**** EXTRACTED RECORDS ****

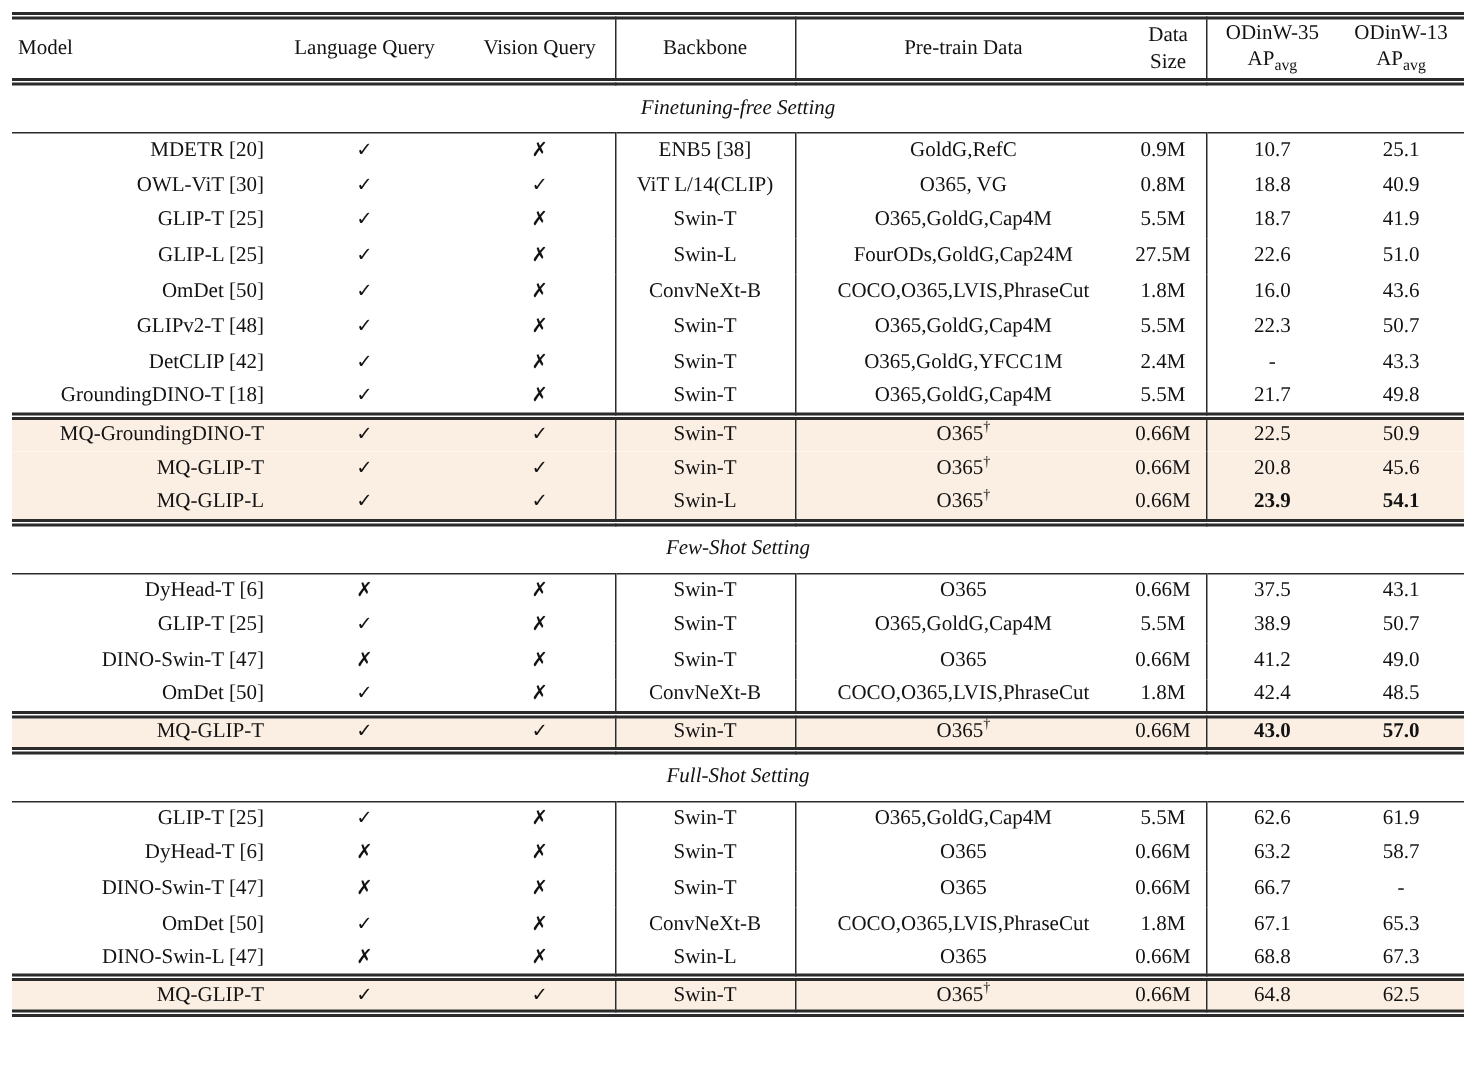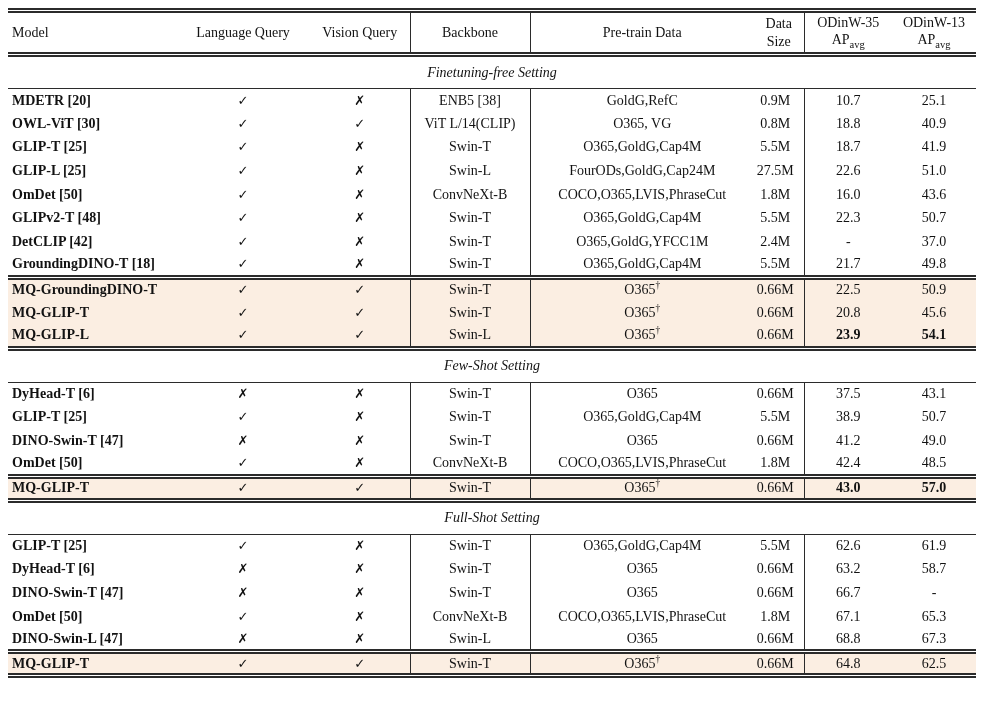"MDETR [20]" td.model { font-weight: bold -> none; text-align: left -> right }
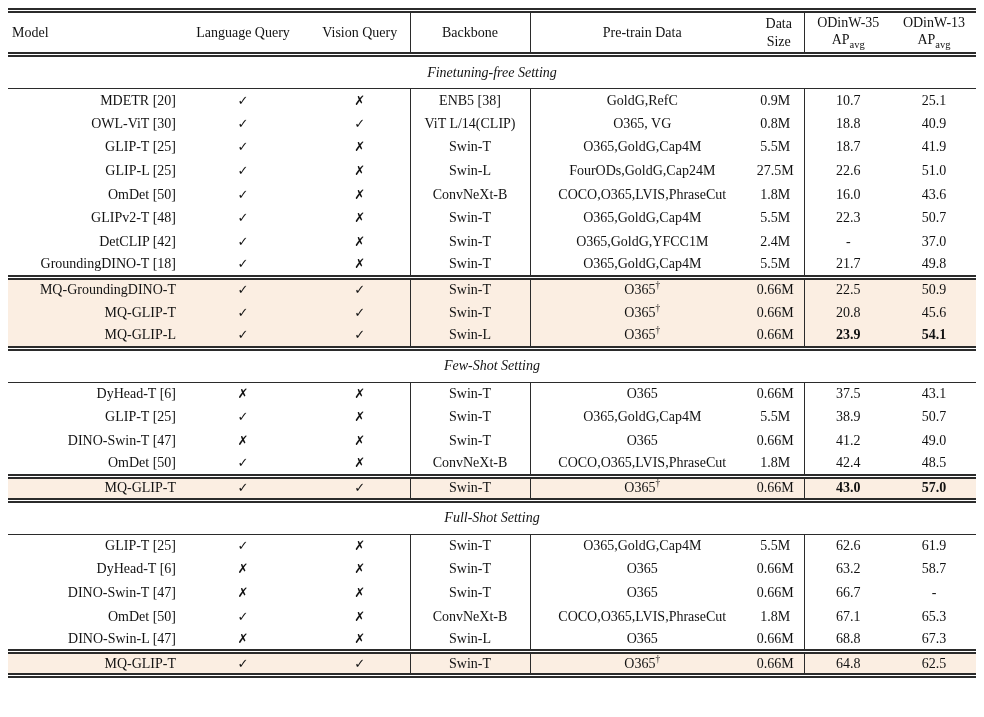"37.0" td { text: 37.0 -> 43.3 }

****
**** EXTRACTED RECORDS ****

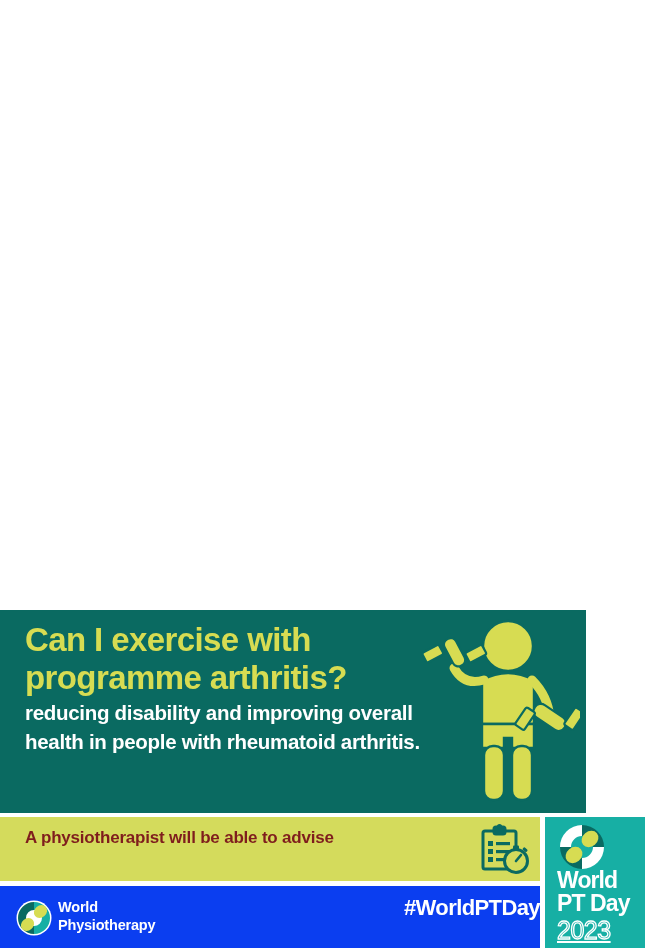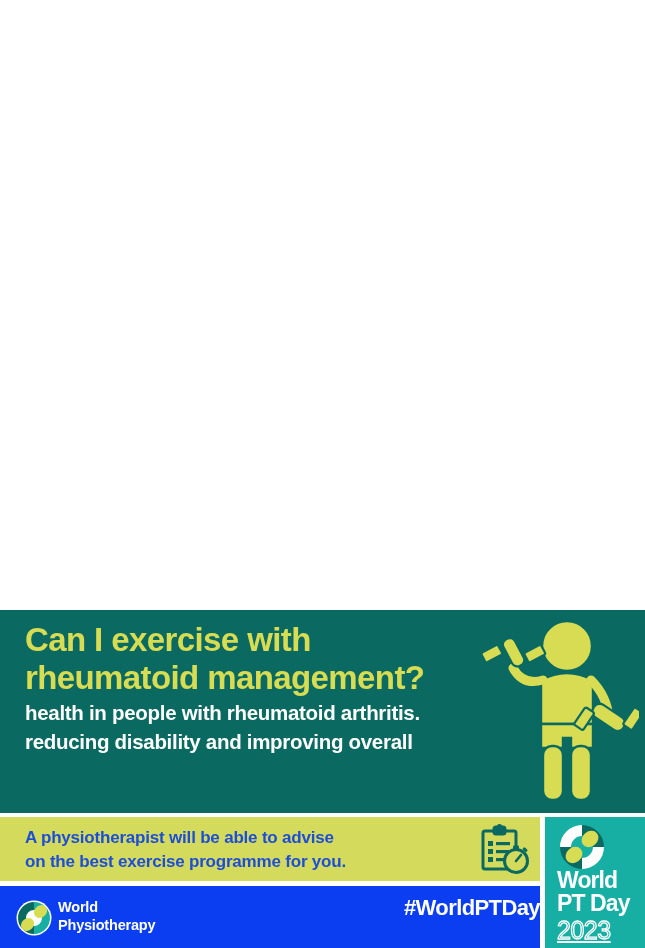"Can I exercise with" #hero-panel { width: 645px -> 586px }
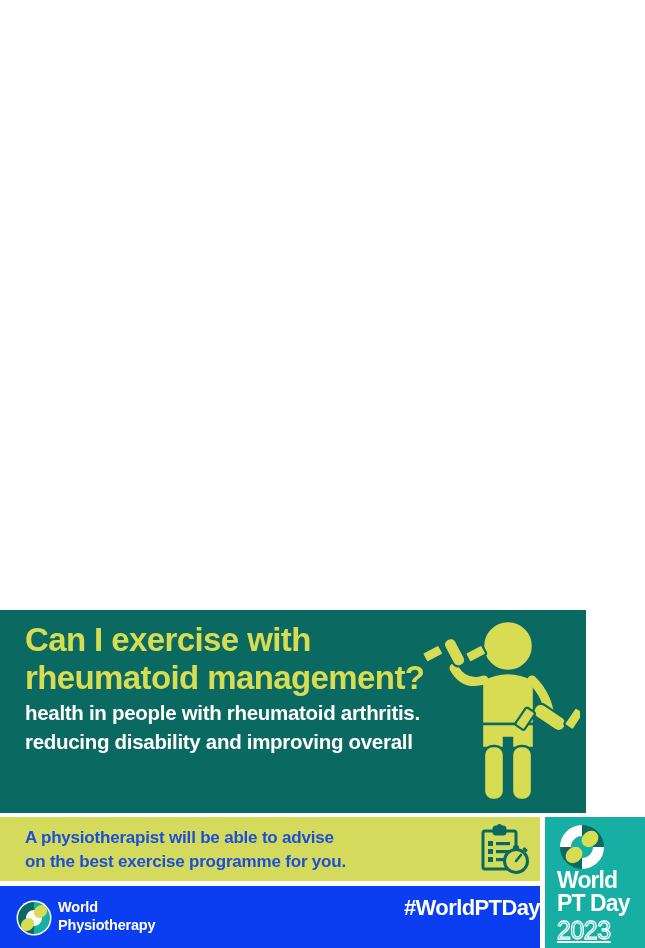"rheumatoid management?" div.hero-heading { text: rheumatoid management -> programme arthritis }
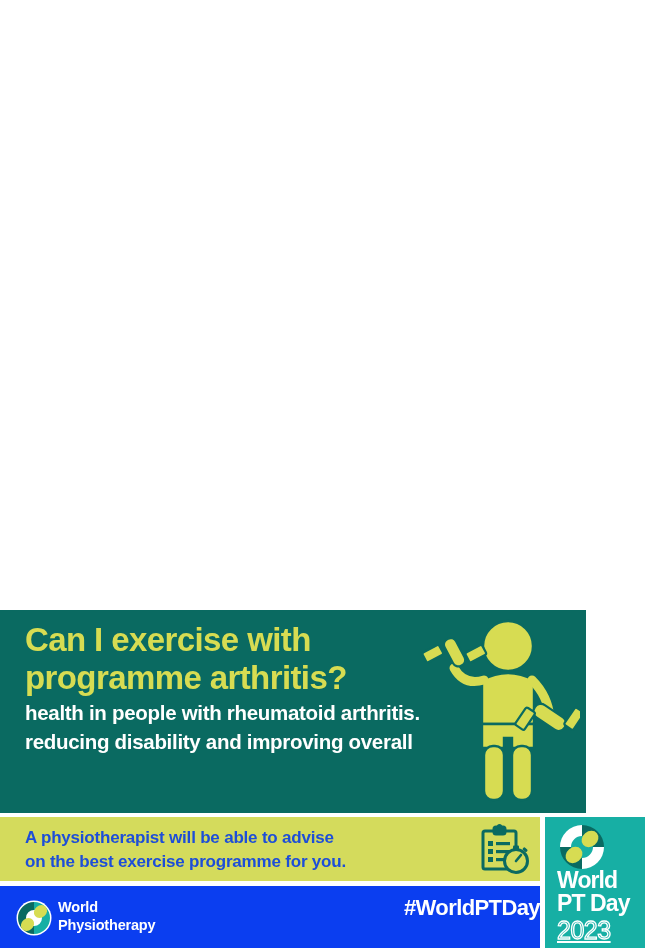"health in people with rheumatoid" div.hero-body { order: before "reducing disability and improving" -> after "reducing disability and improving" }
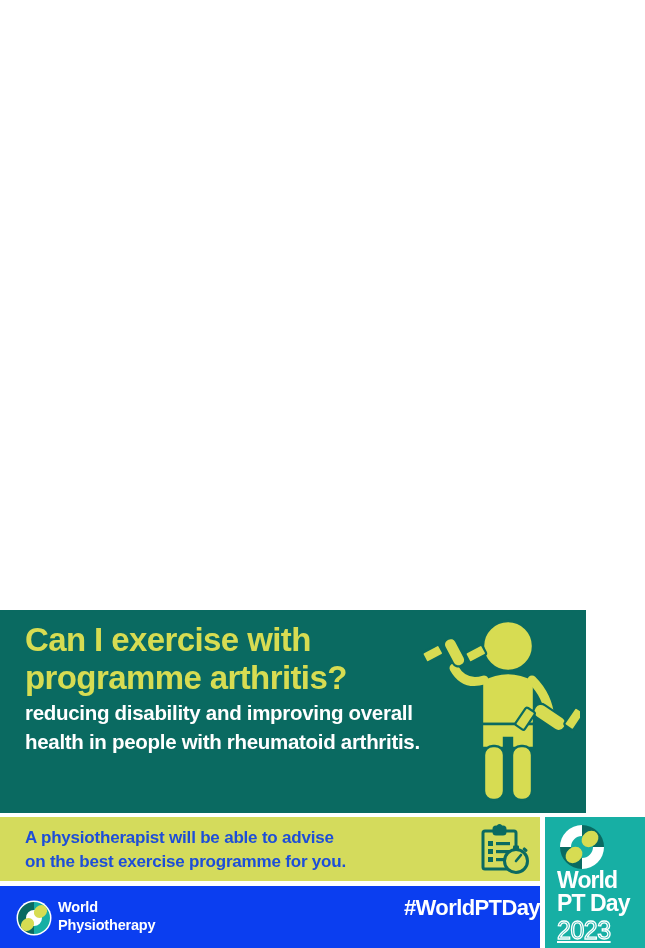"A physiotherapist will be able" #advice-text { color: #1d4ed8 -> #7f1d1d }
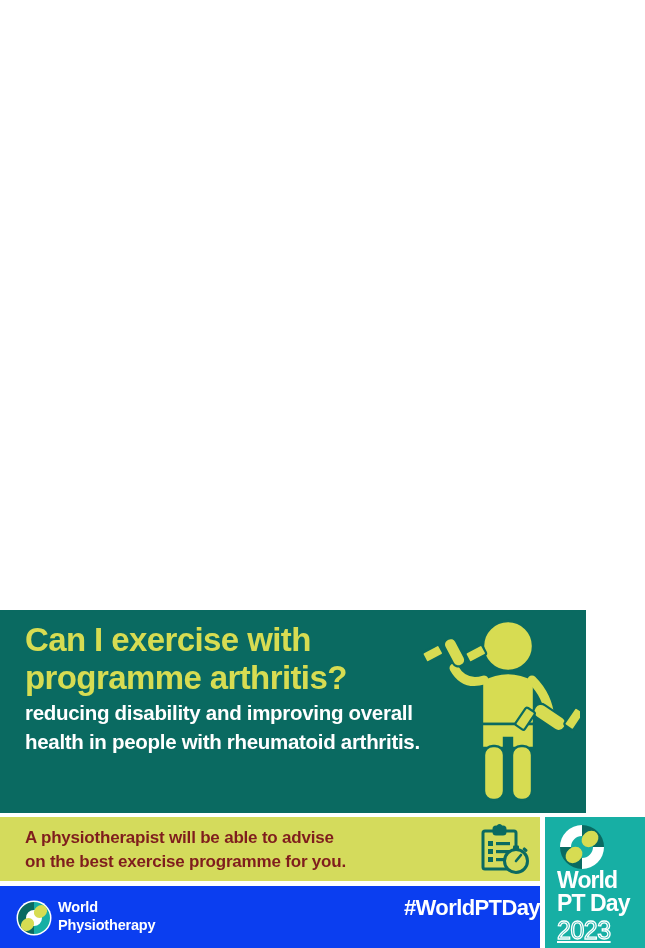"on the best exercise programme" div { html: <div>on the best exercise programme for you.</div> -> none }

****

▶ **ABOUT THIS TASK**
Beginning at the line above that contains "width: 645px ->" and going on through the line that contains "html: <div>on the", please copy every line exactly, leaving the pictures out and adding nothing.

▶ **SOLUTION TO THIS PROBLEM**
"Can I exercise with" #hero-panel { width: 645px -> 586px }
"rheumatoid management?" div.hero-heading { text: rheumatoid management -> programme arthritis }
"health in people with rheumatoid" div.hero-body { order: before "reducing disability and improving" -> after "reducing disability and improving" }
"A physiotherapist will be able" #advice-text { color: #1d4ed8 -> #7f1d1d }
"on the best exercise programme" div { html: <div>on the best exercise programme for you.</div> -> none }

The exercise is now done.